Here's a curious ones for the gurus:
Setup:
Source Machine: Windows Server 2003 R2 machine with local hard drive. VHD file of 40GB. 1 x 1Gbps network card, Cat6 cable, switch.
Target Machine: Windows Server 2008 R2 machine with iSCSI connection to iSCSI target on separate machine (1TB, RAID5). 1 x 1Gbps network card, Cat6 cable, connected to same switch as for Source Machine. Second 1Gbps network card, Cat6 cable, connected via isolated switch to the iSCSI target.
Switches are Netgear JGS524 model (web managed).
If I copy from the Win2003R2 machine to Win2008R2 machine local drive I get 40GB in 45 minutes, 36 seconds.
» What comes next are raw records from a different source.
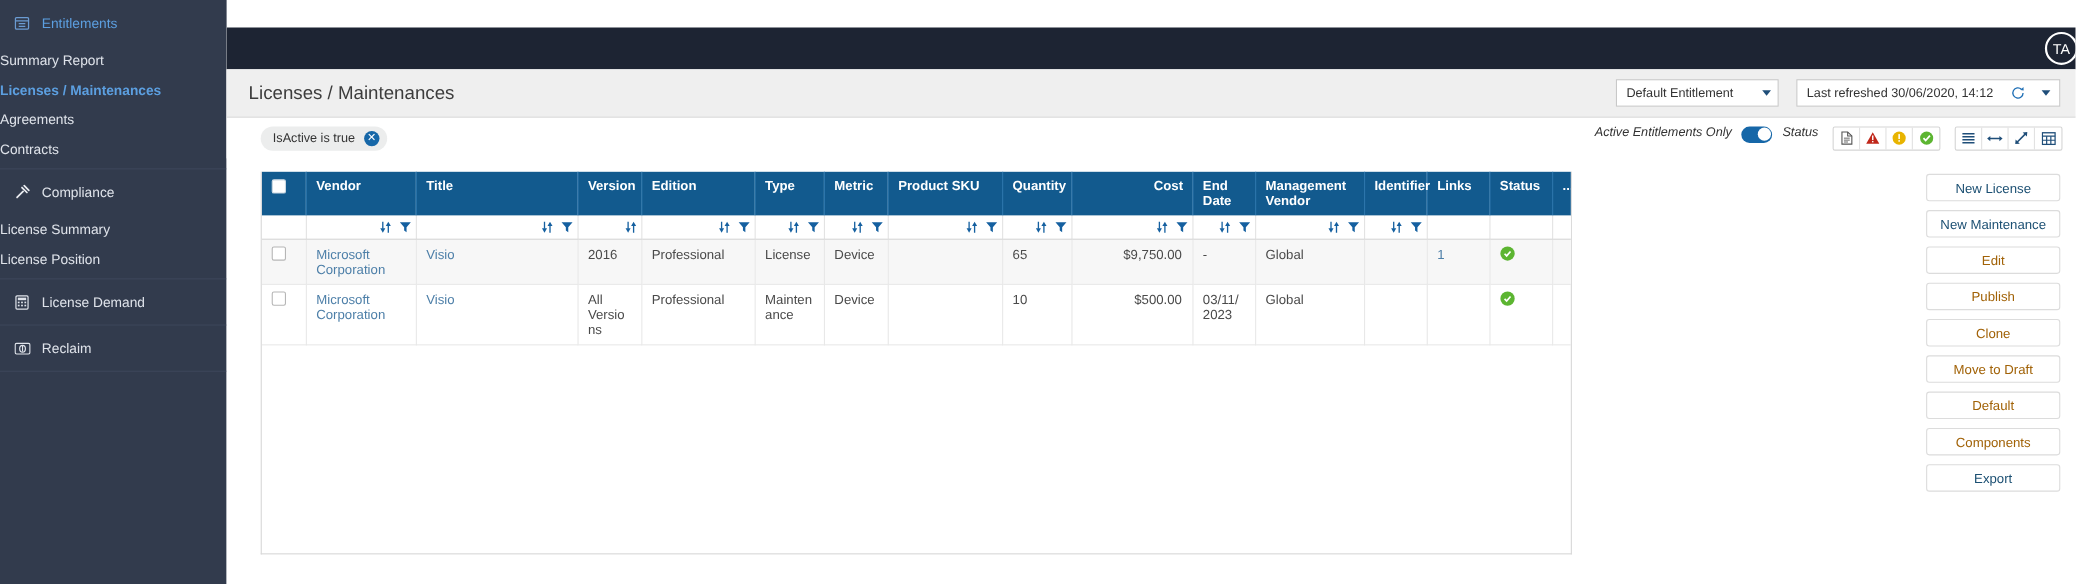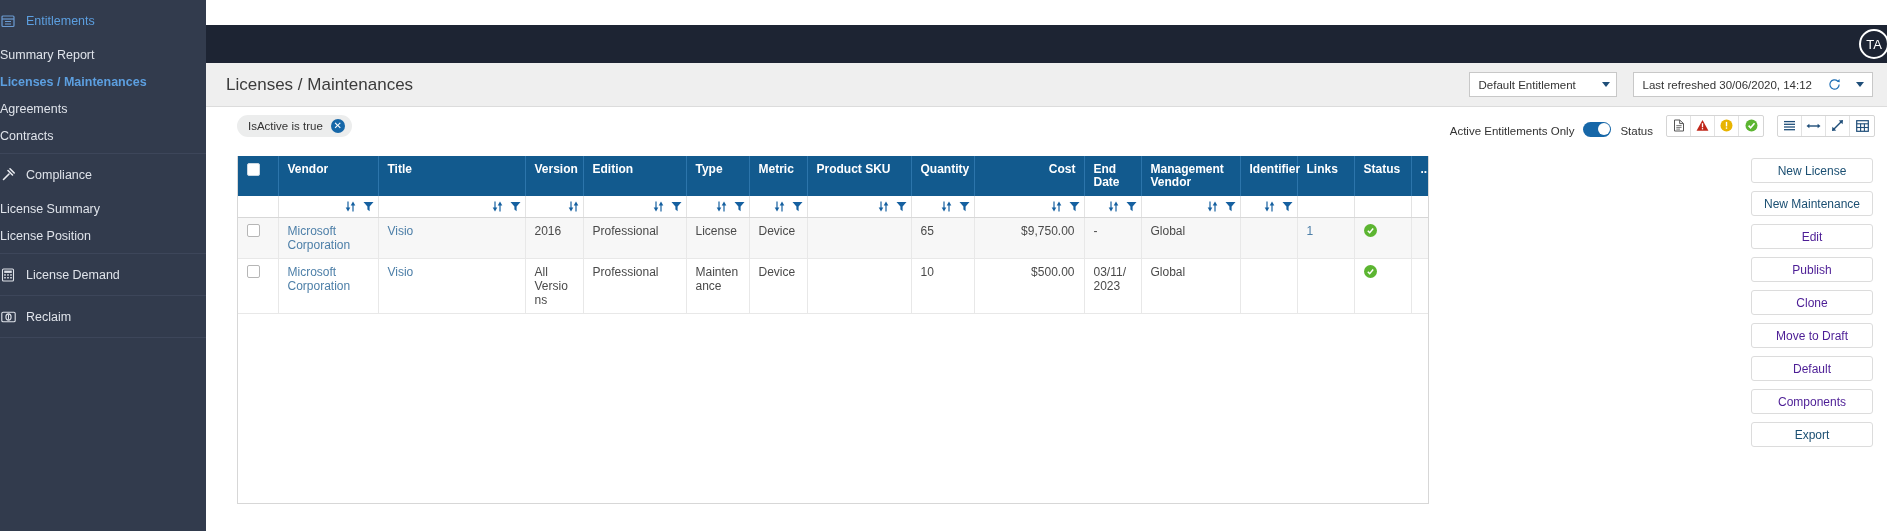--- a/index.html
+++ b/index.html
@@ -41,7 +41,7 @@
   .nav-item {
     display: flex; align-items: center;
     height: 30px;
-    padding-left: 0;
+    padding-left: 12px;
     gap: 10px;
     color: #dfe3ea;
     font-size: 12.5px;

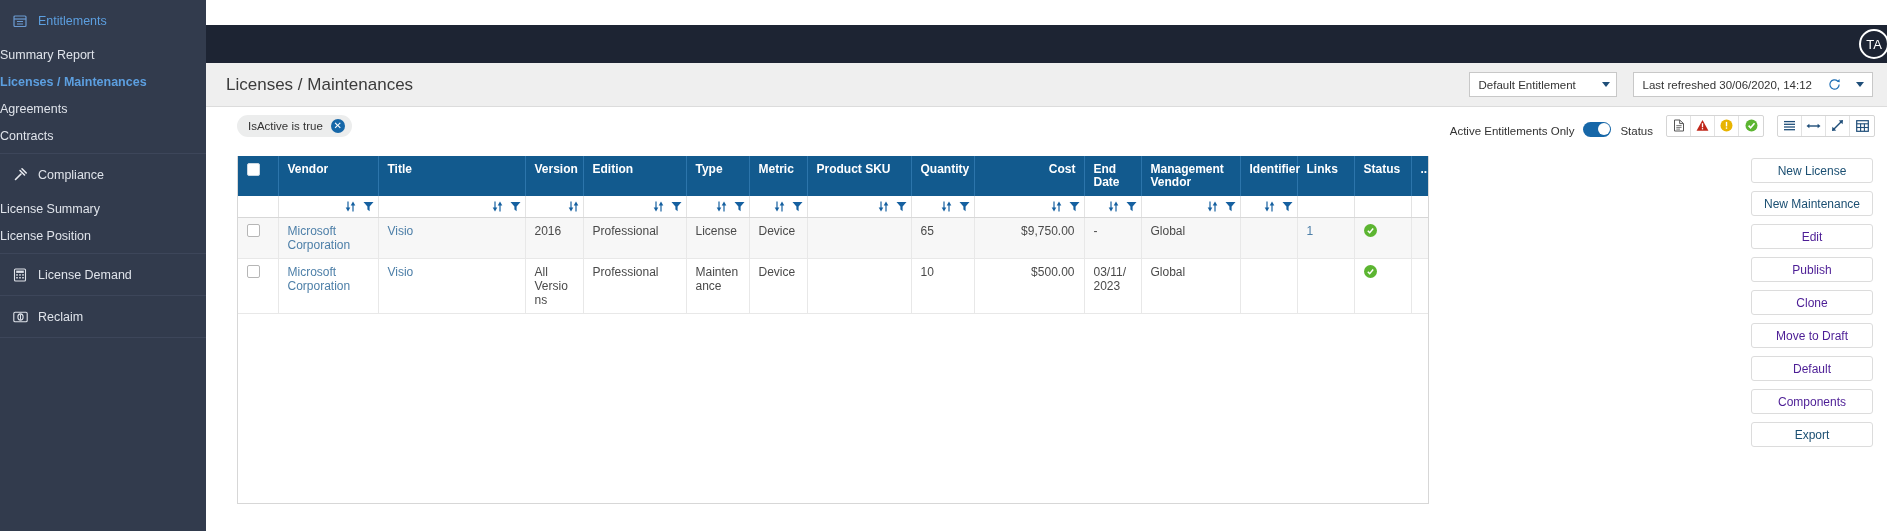--- a/index.html
+++ b/index.html
@@ -131,7 +131,7 @@
     display:flex;align-items:center;justify-content:center;
     font-size: 10px; line-height: 1;
   }
-  .toolbar-right { margin-left: auto; display: flex; align-items: flex-end; gap: 9px; }
+  .toolbar-right { margin-left: auto; display: flex; align-items: flex-start; gap: 9px; font-style: italic; }
   .tb-label { font-size: 11.5px; color: #333; }
   .toggle {
     width: 28px; height: 15px; border-radius: 8px;

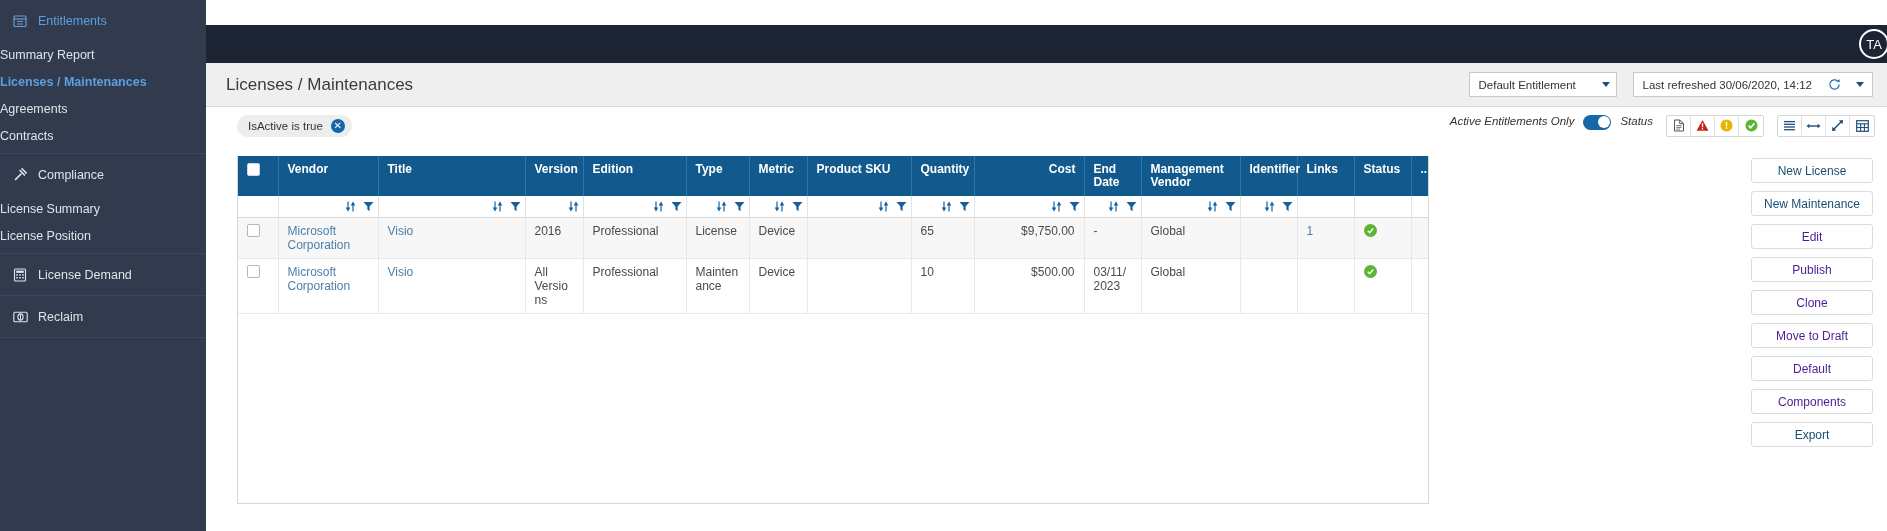--- a/index.html
+++ b/index.html
@@ -227,7 +227,7 @@
     display:flex;align-items:center;justify-content:center;
     cursor: pointer; font-family: "Liberation Sans", sans-serif;
   }
-  .abtn.disabled { color: #4c1d95; cursor: default; }
+  .abtn.disabled { color: #a16207; cursor: default; }
 </style>
 </head>
 <body>

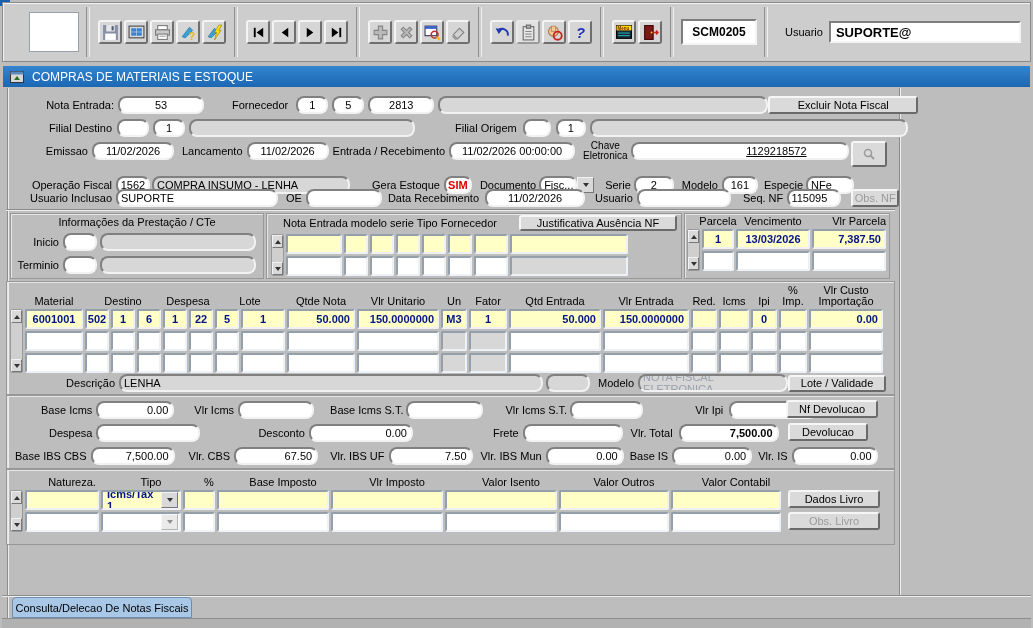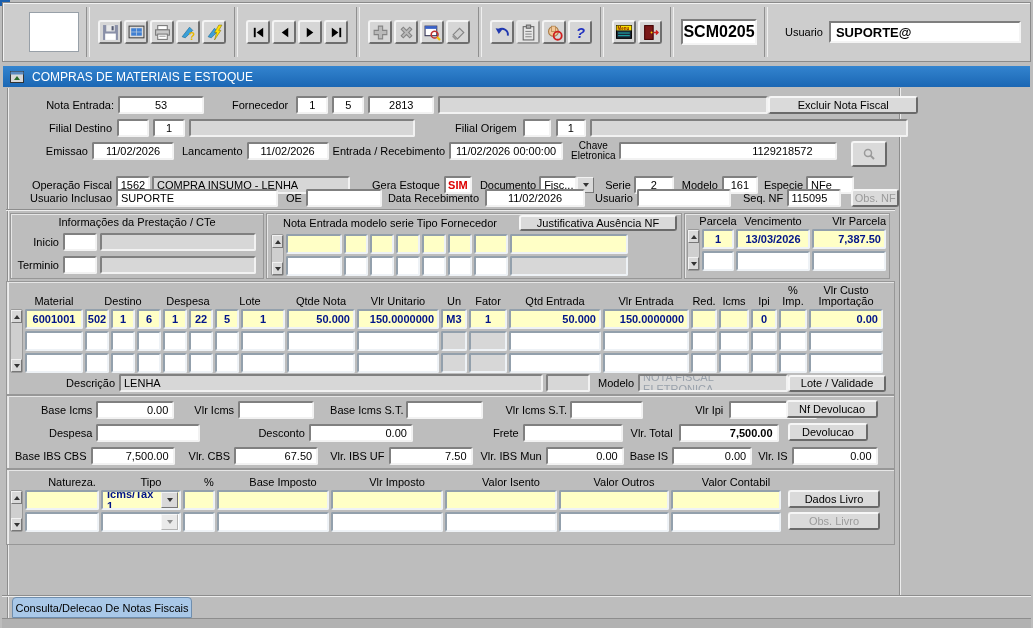--- a/index.html
+++ b/index.html
@@ -15,7 +15,7 @@
     border-radius:3px;display:flex;align-items:center;justify-content:center;padding:0;margin:0 1px;flex:none;cursor:default;}
   .tbtn.flat{border-color:#e9e9e9 #9a9a9a #9a9a9a #e9e9e9;background:#e2e2e2;}
   .codebox{width:72px;height:22px;background:#fff;border:2px solid;border-color:#7e7e7e #f4f4f4 #f4f4f4 #7e7e7e;
-    display:flex;align-items:center;justify-content:center;font-weight:bold;font-size:16px;flex:none;}
+    display:flex;align-items:center;justify-content:center;font-weight:bold;font-size:12px;flex:none;}
   .userlbl{margin:0 6px 0 10px;flex:none;}
   .userbox{width:192px;height:22px;background:#fff;border:2px solid;border-color:#7e7e7e #f4f4f4 #f4f4f4 #7e7e7e;
     display:flex;align-items:center;padding-left:5px;font-weight:bold;font-size:13px;flex:none;box-sizing:border-box;}

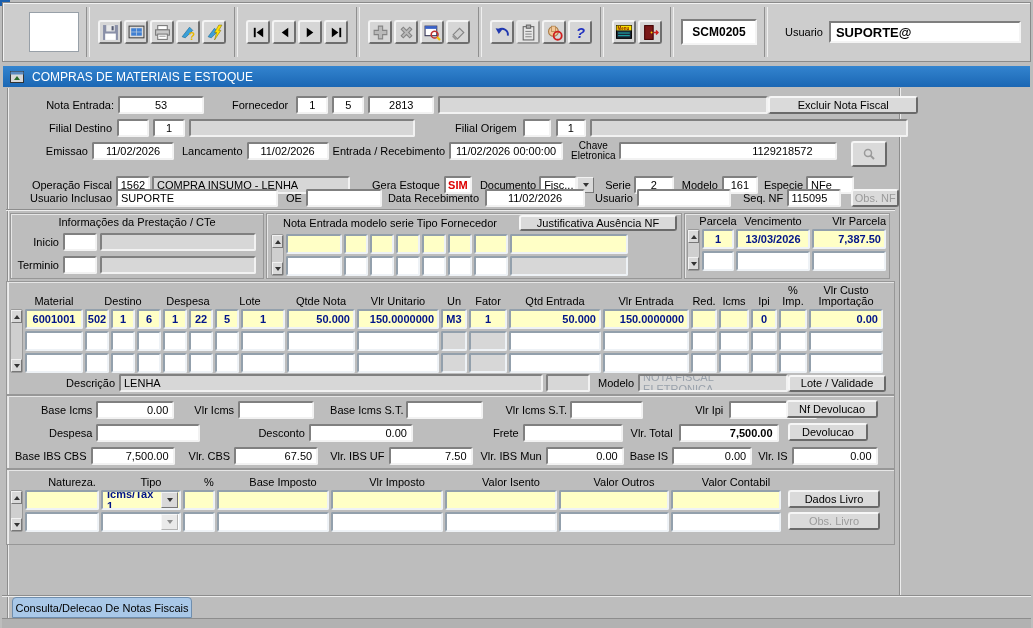--- a/index.html
+++ b/index.html
@@ -29,7 +29,7 @@
   .sp{flex:none;height:1px;}
   .lbl{white-space:nowrap;flex:none;}
   .lbl.r{text-align:right;}
-  .fld{height:18px;background:#fff;border:2px solid;border-color:#808080 #f2f2f2 #f2f2f2 #808080;border-radius:2px;
+  .fld{height:18px;background:#fff;border:2px solid;border-color:#808080 #f2f2f2 #f2f2f2 #808080;border-radius:8px;
     box-sizing:border-box;display:flex;align-items:center;overflow:hidden;flex:none;padding-left:3px;}
   .fld.c{justify-content:center;padding-left:0;}
   .fld.e{justify-content:flex-end;padding-right:4px;padding-left:0;}

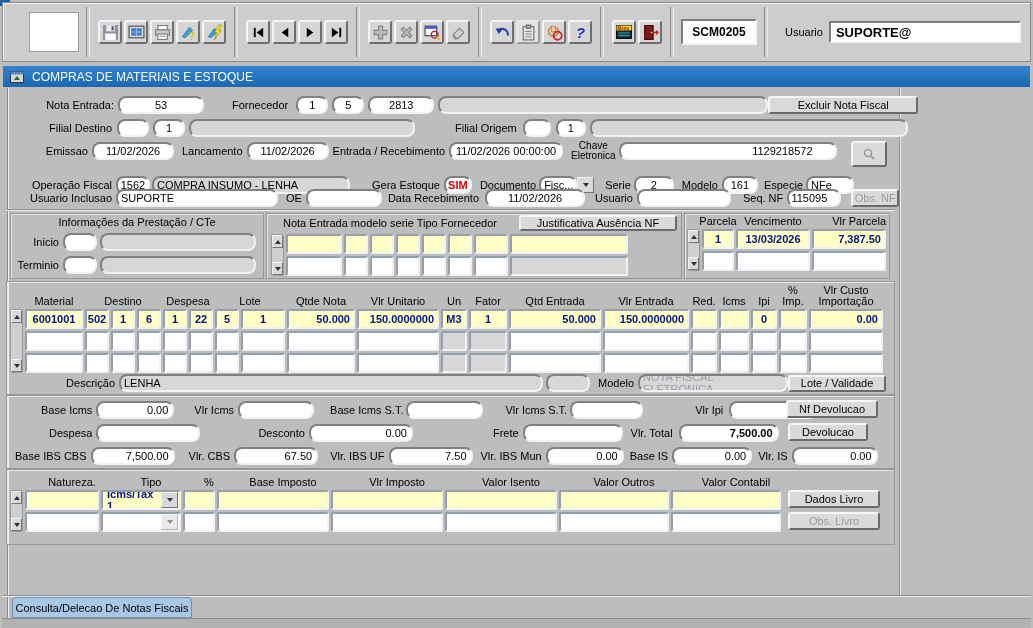--- a/index.html
+++ b/index.html
@@ -323,7 +323,7 @@
       <span class="sp" style="width:4px;"></span>
       <span class="lbl">Entrada / Recebimento</span>
       <span class="sp" style="width:4px;"></span>
-      <div class="fld c" style="width:114px;">11/02/2026 00:00:00</div>
+      <div class="fld c" style="width:126px;">11/02/2026 00:00:00</div>
       <span class="sp" style="width:8px;"></span>
       <span class="lbl" style="font-size:10px;line-height:10px;text-align:center;">
         <span>Chave</span><br><span>Eletronica</span></span>

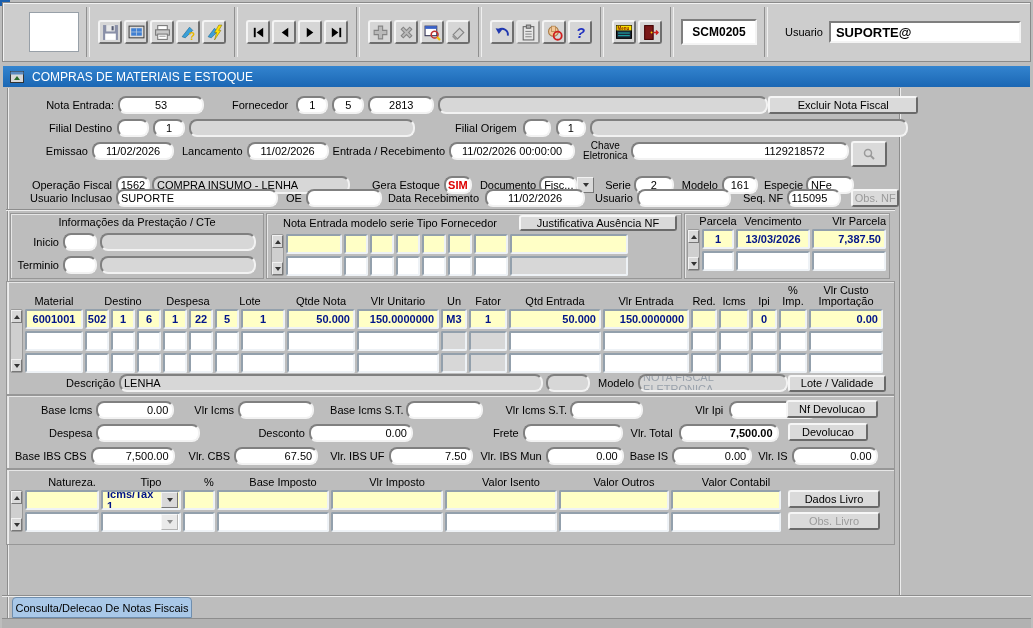--- a/index.html
+++ b/index.html
@@ -328,7 +328,7 @@
       <span class="lbl" style="font-size:10px;line-height:10px;text-align:center;">
         <span>Chave</span><br><span>Eletronica</span></span>
       <span class="sp" style="width:3px;"></span>
-      <div class="fld e" style="width:218px;padding-right:22px;">1129218572</div>
+      <div class="fld e" style="width:218px;padding-right:40px;text-decoration:underline;">1129218572</div>
     </div>
     <button class="btn dis" style="position:absolute;left:849px;top:53px;width:36px;height:26px;">
       <span>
If I copy from the Win2008R2 machine to the iSCSI target (local drive to iSCSI target) I get 40GB in 37 minutes 56 seconds.
If I copy from the Win2003R2 machine to the iSCSI target via the Win2008R2 machine I get 40GB in 3 hours, 50 minutes, 24 seconds.
All copies were done via the following command issued on the Win2008R2 box:
XCOPY <source> <target> /J
XCOPY /J - Copies using unbuffered I/O. Recommended for very large files.
So, what's the bit I'm missing here? Why does a back-to-back copy take in total 1 hour, 23 minutes, 32 seconds when a "straight through" copy take almost 3 times as long?
Switches show no errors, network hovers around the 3% utilisation mark for the duration of the copy (whereas the "back-to-back" copies are around the 25% utilisation mark).
What have I missed?
Could it be the 'unbuffered' copy the problem? It is possible that Windows does some tricks that can speed up the copy the the source/target is a local disk, but it reverts to a safer behaviour if it is using two net devices.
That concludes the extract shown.